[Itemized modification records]
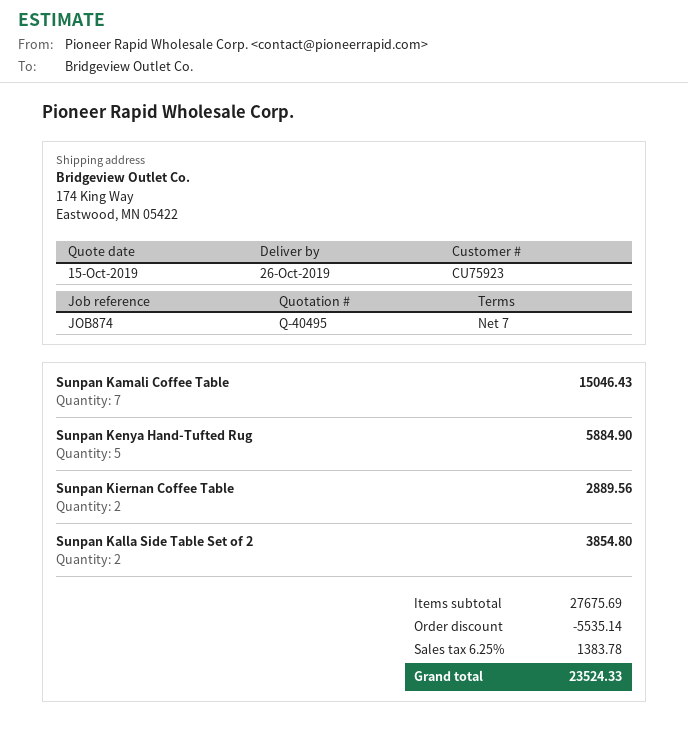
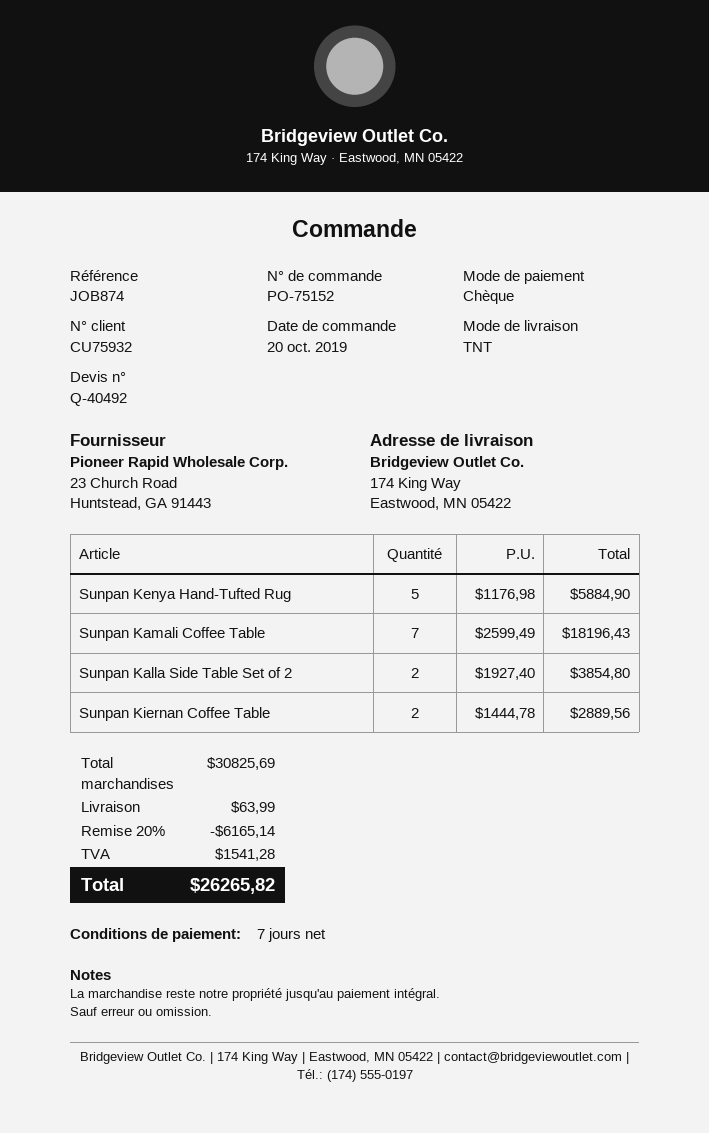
quote number: Q-40495 -> Q-40492
customer number: CU75923 -> CU75932
Sunpan Kamali Coffee Table: 7 for 15046.43 -> 7 for 18196.43
subtotal: 27675.69 -> 30825.69
discount: 5535.14 -> 6165.14
shipping: none -> 63.99
tax: 1383.78 -> 1541.28
total: 23524.33 -> 26265.82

What to do — Only the text of the entries above is to be given again, exactly, with the pictures left out.

Written response —
quote number: Q-40495 -> Q-40492
customer number: CU75923 -> CU75932
Sunpan Kamali Coffee Table: 7 for 15046.43 -> 7 for 18196.43
subtotal: 27675.69 -> 30825.69
discount: 5535.14 -> 6165.14
shipping: none -> 63.99
tax: 1383.78 -> 1541.28
total: 23524.33 -> 26265.82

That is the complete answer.